For my tiny company, I’m going Kubuntu … bear with … Ubuntu means:
Those boxes ticked gets you on the way in the rather naff enterprise security word of tick boxes. Without those - give up now.
The K(DE) bit gets you a lot of configurability and its reasonably easy to get an environment out of the box that Windows users can get to grips with. Besides, I like KDE/Plasma.
I then tack on this rather fine project: https://cid-doc.github.io/ for AD, SYSVOL, “Drive letter” etc integration. Evolution with EWS does email.
My test machine is my desktop (it used to run Arch (actually), my laptop still does) - I started off with Kubuntu 22.04 and wired up all the above and then whilst in a Teams meeting kicked off the upgrade to 23.04 for a laugh. Sound stopped after a while because the kernel modules switched out. Anyway, all good after a reboot.
Seeing as I am competing with something that has GPO, I’ll allow myself to use Ansible.
PS - I should point out that an Arch box can run one of the ESET for Linux products OK (I have). You can get it to do secure boot and it can do FDE. So can Gentoo but I spent 15 years constantly fixing my Gentoo pets too.
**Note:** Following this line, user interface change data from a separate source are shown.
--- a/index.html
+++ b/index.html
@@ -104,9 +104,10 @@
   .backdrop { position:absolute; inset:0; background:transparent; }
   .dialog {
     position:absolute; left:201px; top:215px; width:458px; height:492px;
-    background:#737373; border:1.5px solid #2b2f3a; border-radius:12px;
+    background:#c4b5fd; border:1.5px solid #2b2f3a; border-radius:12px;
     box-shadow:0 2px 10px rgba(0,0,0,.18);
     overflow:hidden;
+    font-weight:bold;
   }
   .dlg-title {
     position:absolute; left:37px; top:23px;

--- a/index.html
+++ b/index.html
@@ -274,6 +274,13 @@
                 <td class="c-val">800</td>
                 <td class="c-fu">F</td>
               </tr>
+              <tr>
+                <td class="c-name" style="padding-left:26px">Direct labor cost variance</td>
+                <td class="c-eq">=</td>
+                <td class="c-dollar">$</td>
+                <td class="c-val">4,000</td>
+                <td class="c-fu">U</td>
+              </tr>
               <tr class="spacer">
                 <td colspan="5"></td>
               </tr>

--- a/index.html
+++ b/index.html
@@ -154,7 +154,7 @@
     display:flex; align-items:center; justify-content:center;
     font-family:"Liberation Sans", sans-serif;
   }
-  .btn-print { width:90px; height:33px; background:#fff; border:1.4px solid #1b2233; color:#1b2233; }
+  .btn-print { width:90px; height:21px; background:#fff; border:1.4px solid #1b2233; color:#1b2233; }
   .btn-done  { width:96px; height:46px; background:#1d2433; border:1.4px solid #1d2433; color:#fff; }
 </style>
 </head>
From what I’ve heard, the problem with IT in the health industry is with equipment manufacturers. MRIs, x-ray machines and other equipment that have control software that’s written not just for windows, but a particular version of windows, and won’t work without it. So you end up with a patchwork of different OSes that need to be updated and secure. Unifying that into one OS, even if it was to a pre-rolled Linux distro would be a nightmare, if not impossible.
It breaks my brain every day of the week thinking about how much money could be put to better use in so many industries if they just switched to Linux, but big organisations are like big ships; they move slowly and are hard to steer. And they regard software licences as the cost of doing business 🤷♂️
Yeah it’s a shame about that. I wonder if a customer the size of the NHS could make it worth releasing Linux versions of the software though. I mean, if I can get an appimage or flatpak of some small open source cross-platform project surely someone like Canon could release one for their new ultrasound stuff. Especially if they’re being offered an order to roll it out across an entire nations health service?
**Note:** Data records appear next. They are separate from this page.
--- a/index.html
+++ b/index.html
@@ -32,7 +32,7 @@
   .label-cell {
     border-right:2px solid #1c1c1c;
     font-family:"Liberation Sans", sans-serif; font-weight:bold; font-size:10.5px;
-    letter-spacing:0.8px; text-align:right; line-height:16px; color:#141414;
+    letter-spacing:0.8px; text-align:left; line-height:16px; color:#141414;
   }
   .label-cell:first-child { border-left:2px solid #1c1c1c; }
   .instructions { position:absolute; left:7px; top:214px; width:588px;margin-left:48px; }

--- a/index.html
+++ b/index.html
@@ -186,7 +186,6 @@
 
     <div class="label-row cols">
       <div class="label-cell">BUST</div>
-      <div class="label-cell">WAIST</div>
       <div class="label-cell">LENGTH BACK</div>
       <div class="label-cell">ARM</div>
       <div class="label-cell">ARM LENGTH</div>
It would be pretty funny if they just ran it using Wine though!
bro you need to wake up. this is not how software works with government. NHS is not going to write their own Linux distro. that’s crazy even for a company to do. its gonna take them a recurring budget every year just for maintaining the system. it’ll balloon way past the Microsoft number easily. 163mm pound is a tiny TINY budget for an undertaking like building a healthcare OS that they plan to maintain forever. they’ll have money to hire contractors once, then they’ll pass it to their internal teams that are staffed with people trying to pass time until they collect pension.
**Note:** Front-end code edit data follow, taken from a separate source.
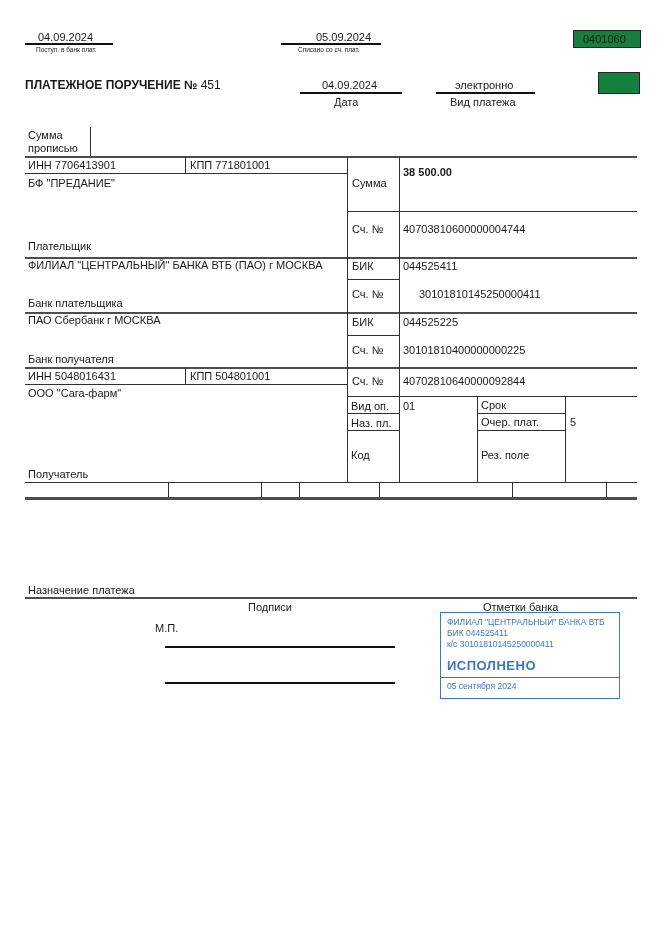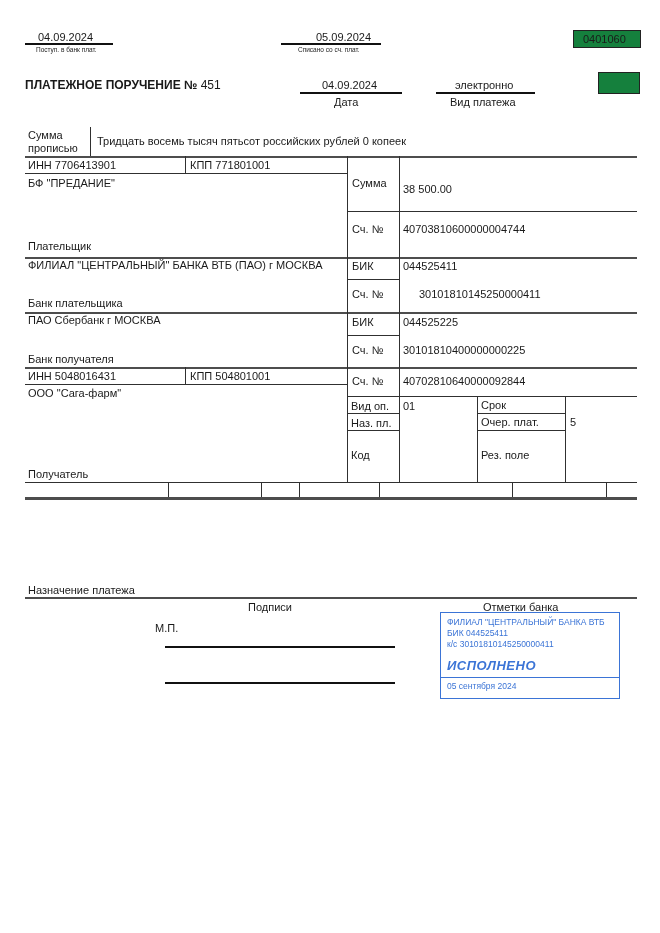--- a/index.html
+++ b/index.html
@@ -51,7 +51,6 @@
   <div class="vl" style="left:90px;top:127px;height:29px;"></div>
   <span class="t" style="left:28px;top:129px;">Сумма</span>
   <span class="t" style="left:28px;top:142px;">прописью</span>
-  <span class="t" style="left:97px;top:135px;">Тридцать восемь тысяч пятьсот российских рублей 0 копеек</span>
 
   <div class="hl2" style="left:25px;top:156px;width:612px;"></div>
   <div class="hl2" style="left:25px;top:257px;width:612px;"></div>

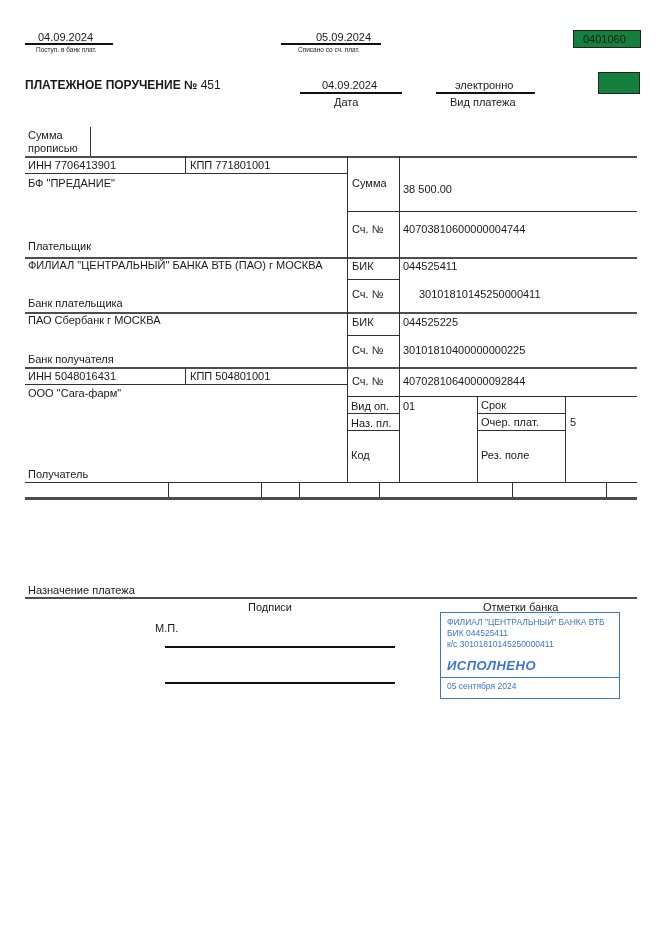--- a/index.html
+++ b/index.html
@@ -90,7 +90,7 @@
   <span class="t" style="left:28px;top:177px;">БФ "ПРЕДАНИЕ"</span>
   <span class="t" style="left:28px;top:240px;">Плательщик</span>
   <span class="t" style="left:352px;top:177px;">Сумма</span>
-  <span class="t" style="left:403px;top:183px;">38 500.00</span>
+  <span class="t" style="left:403px;top:166px;font-weight:bold;">38 500.00</span>
   <span class="t" style="left:352px;top:223px;">Сч. №</span>
   <span class="t" style="left:403px;top:223px;">40703810600000004744</span>
 

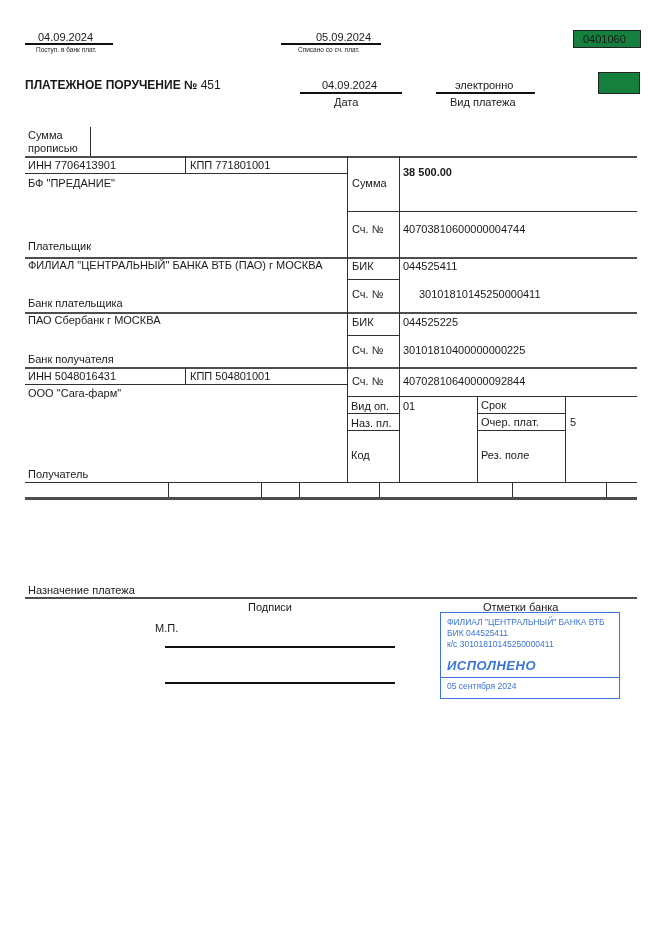--- a/index.html
+++ b/index.html
@@ -136,7 +136,7 @@
     <span class="s" style="top:5px;">ФИЛИАЛ "ЦЕНТРАЛЬНЫЙ" БАНКА ВТБ</span>
     <span class="s" style="top:16px;">БИК 044525411</span>
     <span class="s" style="top:27px;">к/с 30101810145250000411</span>
-    <span class="big" style="top:45px;font-style:italic;">ИСПОЛНЕНО</span>
+    <span class="big" style="top:45px;">ИСПОЛНЕНО</span>
     <div class="div" style="top:64px;"></div>
     <span class="s" style="top:69px;">05 сентября 2024</span>
   </div>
also no way will any agency take the liability of building a custom OS for their health infra. health tech is honestly one of the hardest, most expensive things to dev just due to all the regulation and red tape behind it. you can’t just build health tech for the hell of it, even if you’re the NHS. it takes years and years and crazy money to have your systems certified to handle health data even if you’re building internally.